Je suis

JE SUIS …

Vendredi 13 novembre 2015, France. Pendant que certains se font tuer à Paris, moi je bois quelques verres de rouge en écoutant du flamenco, chez moi, au chaud, dans une bulle d’amour et de rires.

Après les attentats de Paris je n’ai senti ni la force ni le besoin d’écrire.

Après les attentats de Paris je me suis beaucoup questionné sur ce filtre Facebook aux couleurs de la France, sur ce monde dans lequel la violence est devenue un moyen de communication comme un autre, sur la loi du Talion critiquée lorsque certains l’appliquent, applaudie lorsque ce sont les avions militaires français qui la font respecter, sur ces files d’attentes devant les centres de don du sang, sur la valeur d’une vie : celle d’un martyr, d’un Français, d’une victime de terrorisme, d’un chien, d’un policier,  d’un Syrien,  d’un croyant, d’un athée,  d’un fan de death metal …

Après les attentats de Paris, j’étais moi, Céline.

Mardi 5 janvier 2016, Nigéria …
Jeudi 7 janvier 2016, Libye …
Lundi 11 janvier 2016, Irak …
Mardi 12 janvier 2016, Turquie …
Jeudi 14 janvier 2016, Indonésie …
Vendredi 15 janvier 2016, Burkina Faso …
Dimanche 17 janvier 2016, Pakistan …
Mercredi 20 janvier 2016, j’ai besoin d’écrire.

Aujourd’hui JE SUIS

Aujourd’hui, mercredi 20 janvier 2016, je ne suis plus Céline.

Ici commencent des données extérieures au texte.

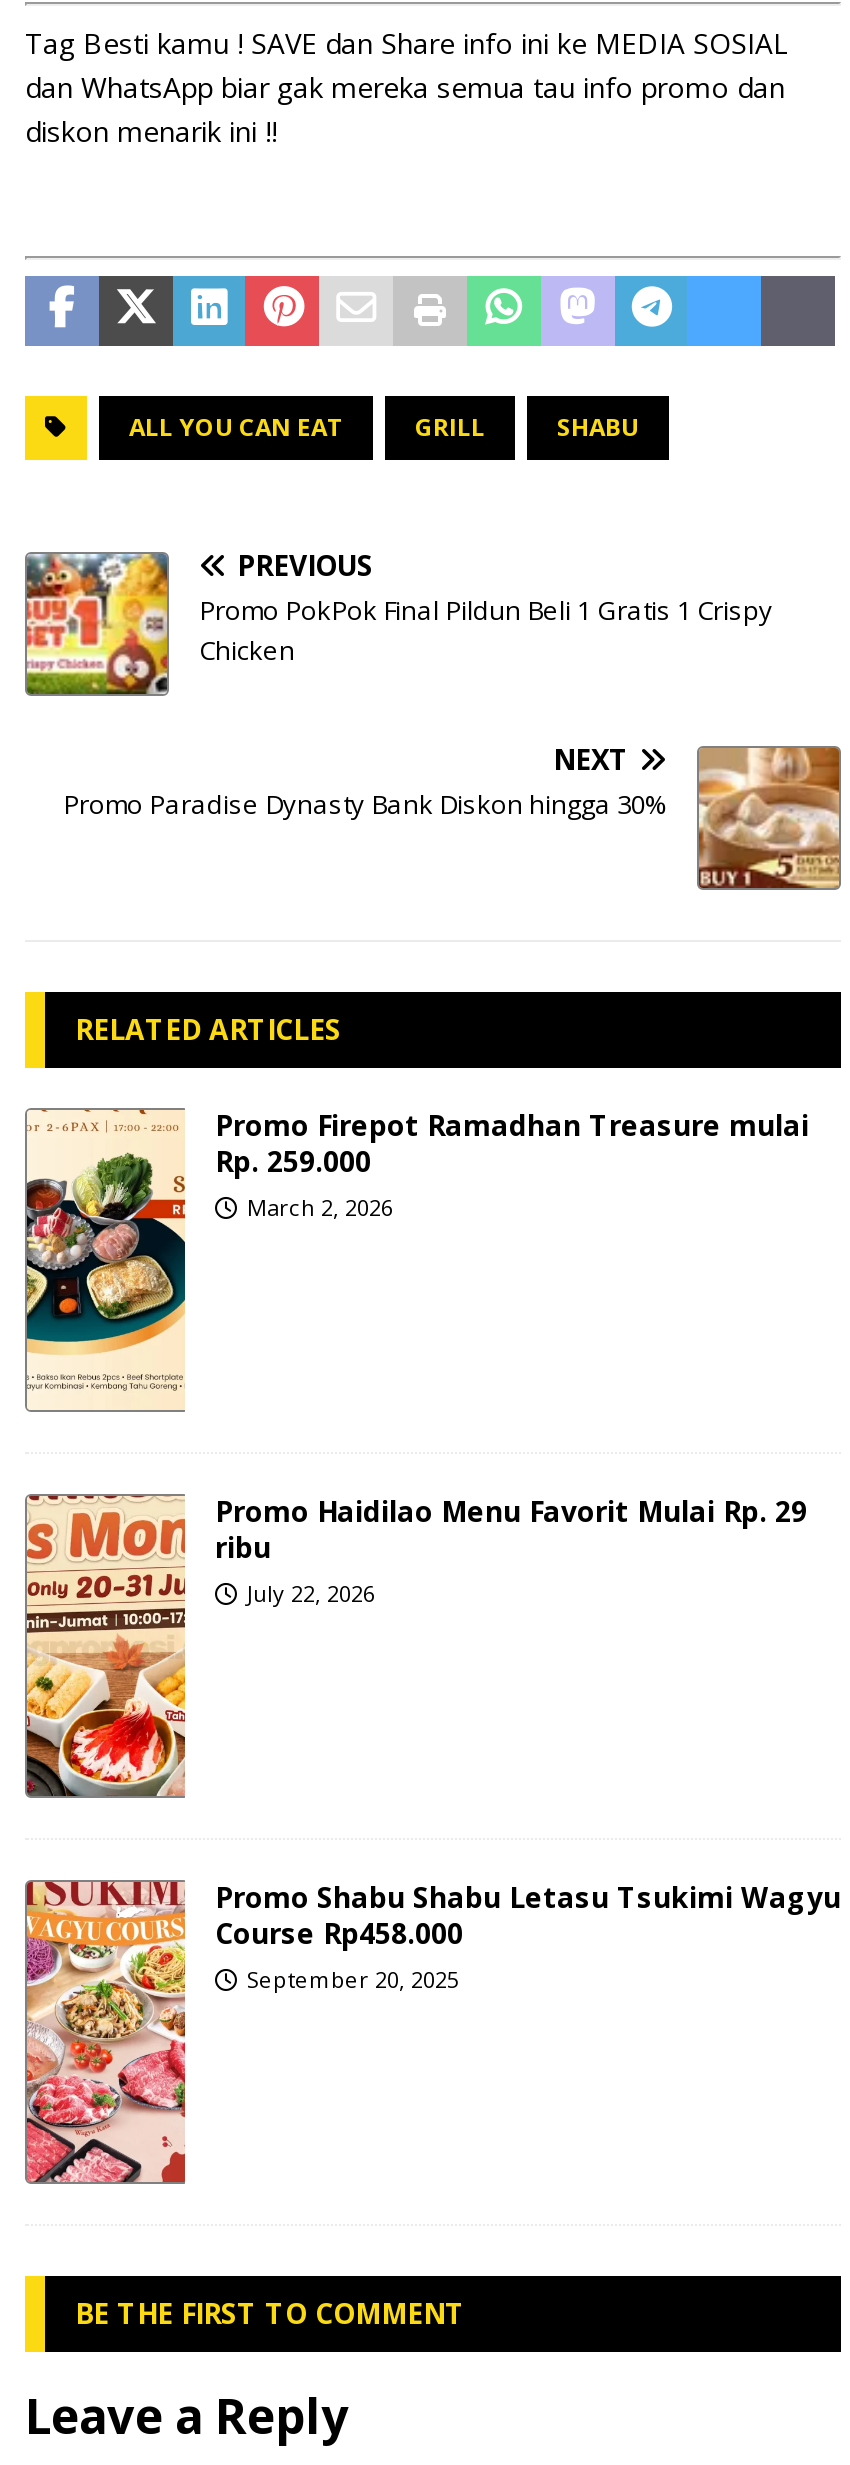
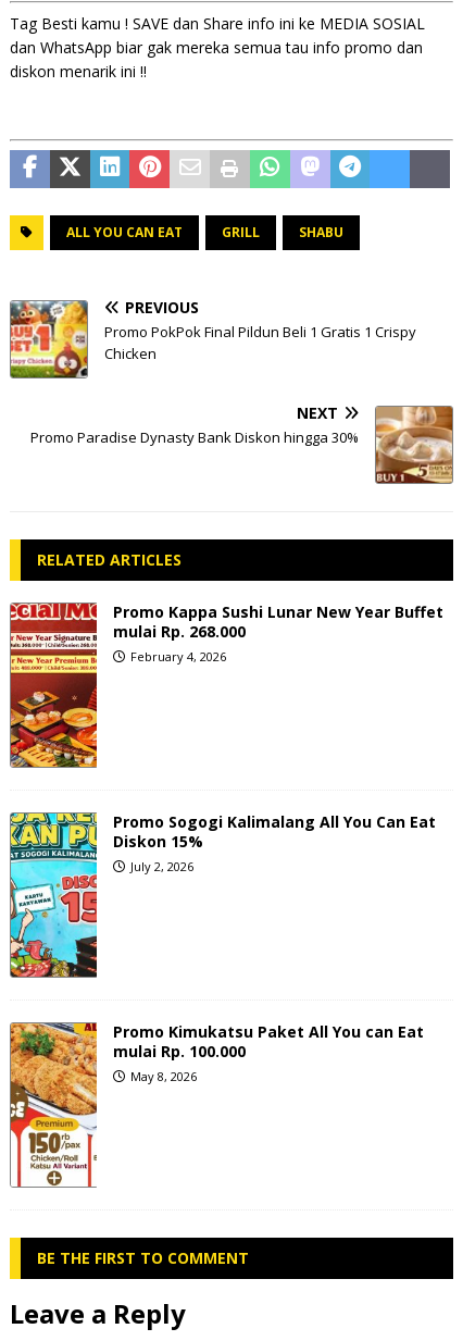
[25,1105,809,1410] [image] | Promo Firepot Ramadhan Treasure mulai | Rp. 259.000 | March 2, 2026 -> [10,601,443,768] [image] | Promo Kappa Sushi Lunar New Year Buffet | mulai Rp. 268.000 | February 4, 2026
[25,1491,807,1798] [image] | Promo Haidilao Menu Favorit Mulai Rp. 29 | ribu | July 22, 2026 -> [10,811,436,978] [image] | Promo Sogogi Kalimalang All You Can Eat | Diskon 15% | July 2, 2026
[25,1877,841,2184] [image] | Promo Shabu Shabu Letasu Tsukimi Wagyu | Course Rp458.000 | September 20, 2025 -> [10,1021,424,1188] [image] | Promo Kimukatsu Paket All You can Eat | mulai Rp. 100.000 | May 8, 2026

Aujourd’hui, 20 janvier 2016, JE SUIS cette indignation face à la hiérarchie des passeports. JE SUIS ces larmes qui refroidissent mon cœur face à la cruauté de l’Homme contre l’Humanité. JE SUIS cette colère contre ceux qui pensent qu’un enfant qui ne mange pas de porc à la cantine s’oriente vers le terrorisme. JE SUIS cette rage qui m’envahit lorsque je reste assise devant mon ordinateur pour écrire alors qu’à 800 km de chez moi des gens meurent dans le froid, dans l’espoir de voir si l’herbe est plus verte en Angleterre. JE SUIS cette envie de balancer ma télé par la fenêtre lorsque dans le 13 h les reportages sur les colliers de coquillettes durent plus longtemps que ceux sur les  conditions de travail d’enfants en Asie. JE SUIS ces yeux qui lisent le Coran pour comprendre, pour savoir. JE SUIS ce souvenir d’étudiante qui ne comprend pas pourquoi l’attaque d’une université au Pakistan ne fait pas autant de bruit que celle d’un journal en France. JE SUIS ce désespoir qui noirci mes réveils lorsque chaque matin j’apprends la mort de dizaines de personnes, victimes de la folie religieuse. JE SUIS ce passeport qui me permet d’aller où je veux, quand je veux, comme je veux sans jamais risquer ma vie alors que d’autres meurent pour survivre.  JE SUIS ce dégoût face à notre égoïsme constant : est-ce vraiment important de savoir si tel ou tel politicien va se présenter aux élections de 2017 alors que nous sommes en train de bombarder la Syrie ?
JE SUIS
JE SUIS
JE SUIS ce cri qui explose en moi et qui envoie valser ce monde de haine, d’indifférence, de guerres et d’ignorance.

Aujourd’hui, mercredi 20 janvier 2016, JE SUIS cet espoir de voir notre monde changer. JE SUIS cette envie de voir l’Homme devenir Humain. JE SUIS cette foi en l’Humanité. JE SUIS prête à parler, expliquer, enseigner, débattre pour qu’enfin la raison anéantisse l’ignorance.
Aujourd’hui, mercredi 20 janvier 2016, JE SUIS.